0

I have a file DJ.bat file. I am reading the content of file using powershell.

DJENGINE -l "Y:\st\Retail\FTP\2022-03-23\TMSfuture_cost_2554_20220323065246.tf.err" -sc "File=Y:\st\Retail\FTP\2022-03-23\TMSfuture_cost_2554_20220323065246.dat" -tc "Server=ABC.stg.sql.ccaintranet.com;Database=ABCTMS_FC;Table=dbo.FC_Load" "\\ccaintranet.com\dfs-dc-01\Data\Retail\Actian11\MapDesigner\fc.tf.xml"
DJENGINE -l "Y:\st\Retail\FTP\2022-03-23\TMSfuture_cost_5168_20220323074029.tf.err" -sc "File=Y:\st\Retail\FTP\2022-03-23\TMSfuture_cost_5168_20220323074029.dat" -tc "Server=ABC.stg.sql.ccaintranet.com;Database=ABCTMS_FC;Table=dbo.FC_Load" "\\ccaintranet.com\dfs-dc-01\Data\Retail\Actian11\MapDesigner\fc.tf.xml"
DJENGINE -l "Y:\st\Retail\FTP\2022-03-23\TMSfuture_cost_13272_20220323070111.tf.err" -sc "File=Y:\st\Retail\FTP\2022-03-23\TMSfuture_cost_13272_20220323070111.dat" -tc "Server=ABC.stg.sql.ccaintranet.com;Database=ABCTMS_FC;Table=dbo.FC_Load" "\\ccaintranet.com\dfs-dc-01\Data\Retail\Actian11\MapDesigner\fc.tf.xml"

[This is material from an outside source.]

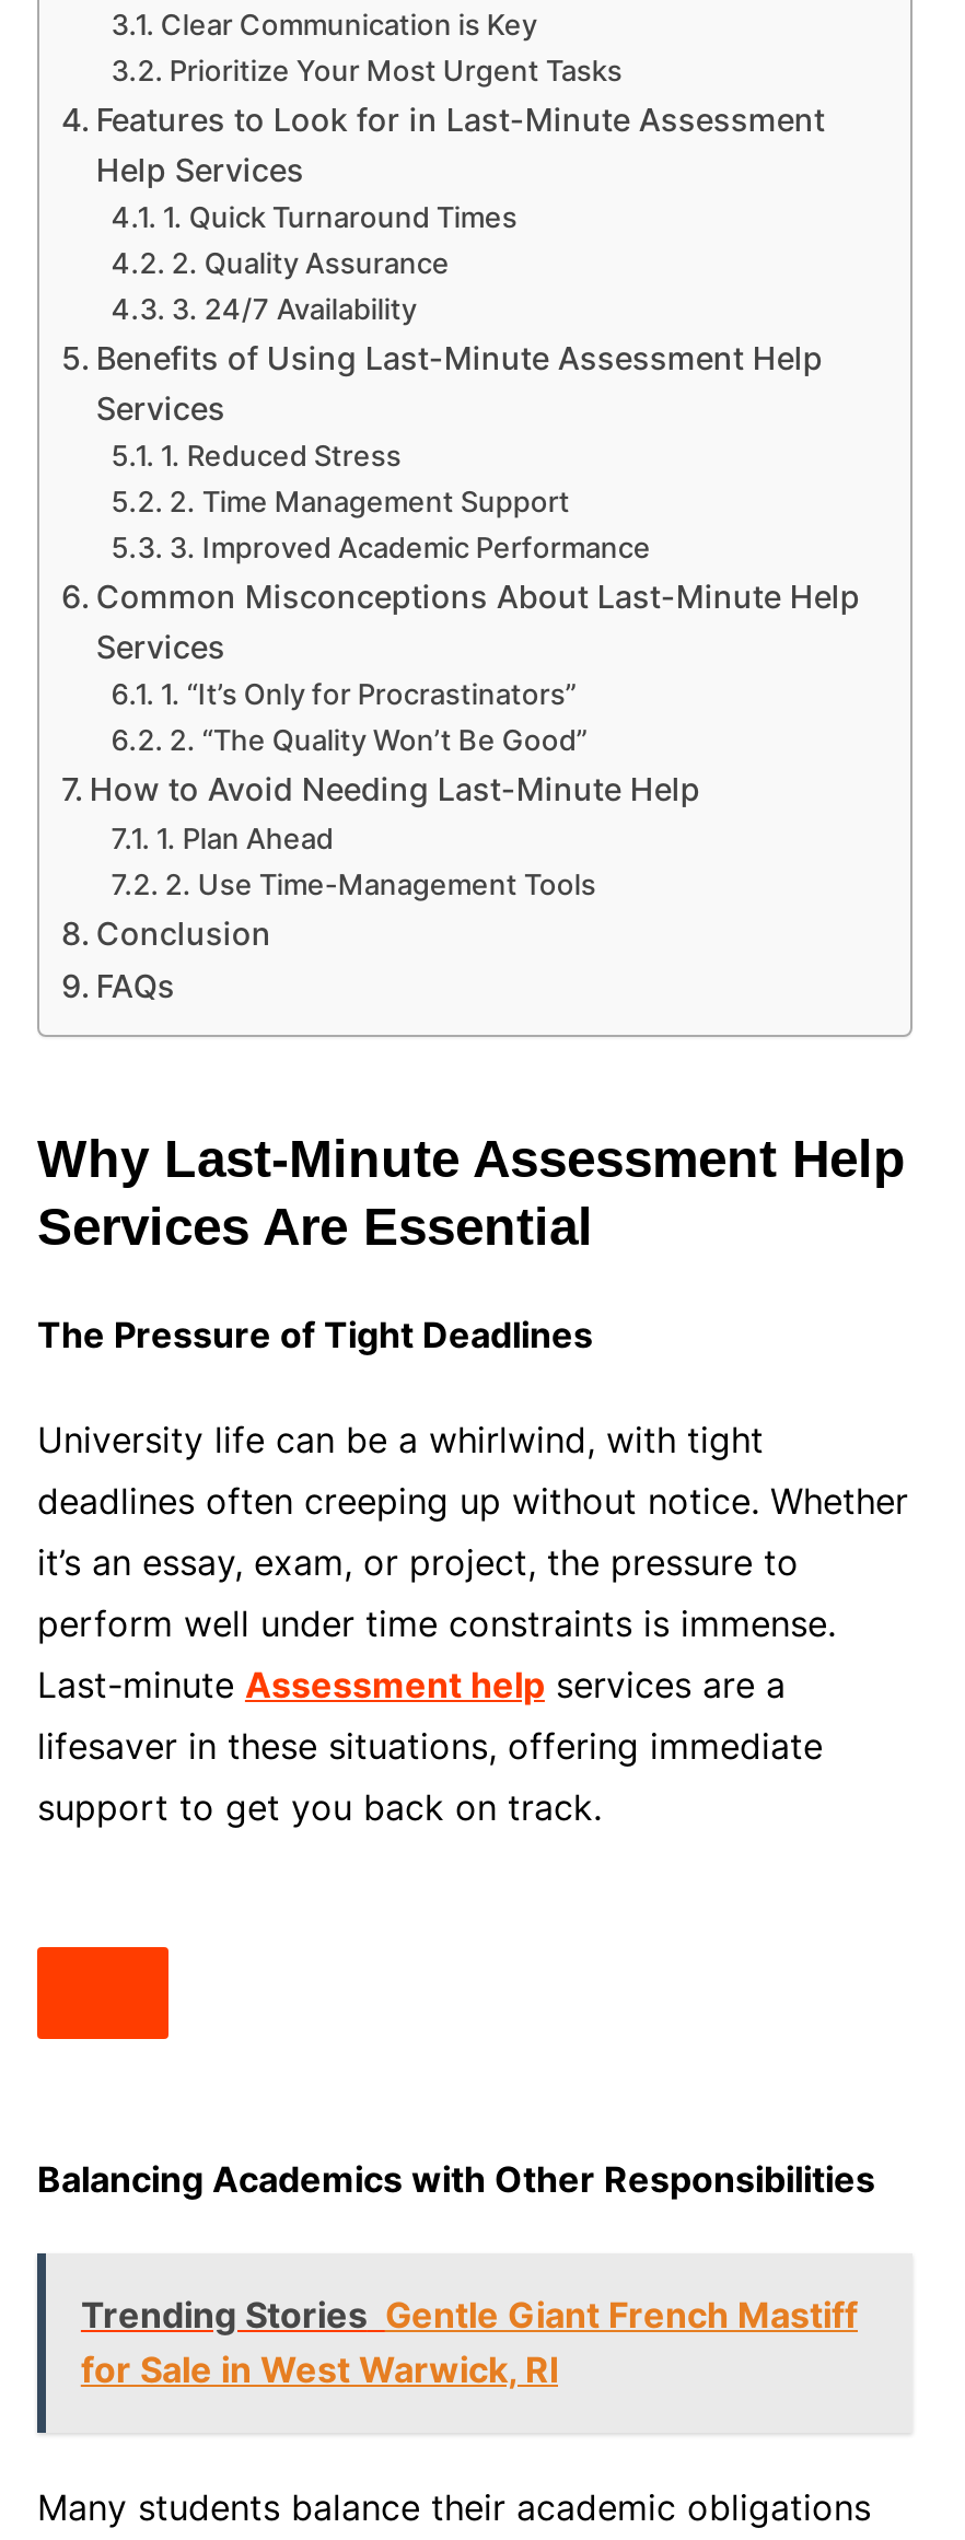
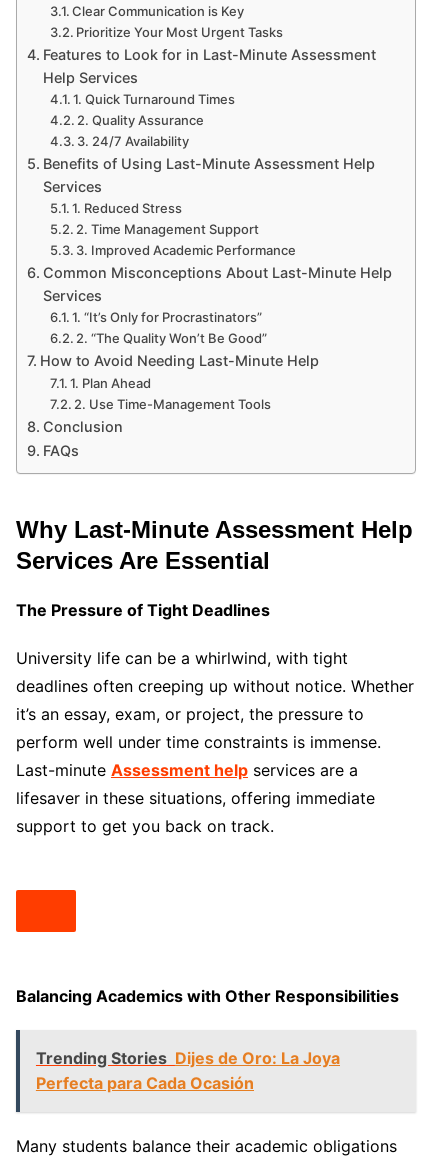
[81,2293,858,2391] Trending Stories Gentle Giant French Mastiff | for Sale in West Warwick, RI -> [36,1048,340,1093] Trending Stories Dijes de Oro: La Joya | Perfecta para Cada Ocasión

I have thousand of -DJENGINE lines of statement being printed. I have just mentioned three here

I have an array $data which has thousands of data. I just mentioned two here:

TMSfuture_cost_2554_20220323065246.dat
TMSfuture_cost_5168_20220323074029.dat

I want result that the content of array are compared within the content of file being read. If the ,content of array matches then I need to delete block of code from :

   " DJEngine.... to .... tf.xml"

Since these two arrays matches with file content, My expected output is:

DJENGINE -l "Y:\st\Retail\FTP\2022-03-23\TMSfuture_cost_13272_20220323070111.tf.err" -sc "File=Y:\st\Retail\FTP\2022-03-23\TMSfuture_cost_13272_20220323070111.dat" -tc "Server=ABC.stg.sql.ccaintranet.com;Database=ABCTMS_FC;Table=dbo.FC_Load" "\\ccaintranet.com\dfs-dc-01\Data\Retail\Actian11\MapDesigner\fc.tf.xml"

I tried using:

$pathOFDj='Y:\St\Retail\FTP\2022-03-23\DJ.bat'
foreach($d in $data){
  foreach($line in Get-Content $pathOFDj) {
    if($line -contains $d){

    }
    else{
      $newLine+=$line
    }
  }
}

echo $newLine

The block which I mentioned is not being removed.

1 Answer 1

1

Your current script has 3 major problems:

  • Wrong comparison operator - -contains is for testing collection containment, not substrings - you'd want something like -like or -match for string comparisons instead
  • Repeated positives - even if one string from $data is found in a specific line, the line will still be copied/included on the next iteration of the outer loop because it won't contain the remaining $data substrings
  • Subquadratic time complexity - testing every single item in $data against every single line in the file gives your script a bounding time complexity of O(N*M) where N is the number of $data items and M is the number of lines in the file. This means your code is going to get significantly slower when you increase the input size. By structuring your code differently this can be improved somewhat, and by structuring you data differently this can be improved massively

Instead of attempting to solve these problems point-by-point, I'm gonna show you how to prepare the $data array and parse the input file for better performance (and correctness of course).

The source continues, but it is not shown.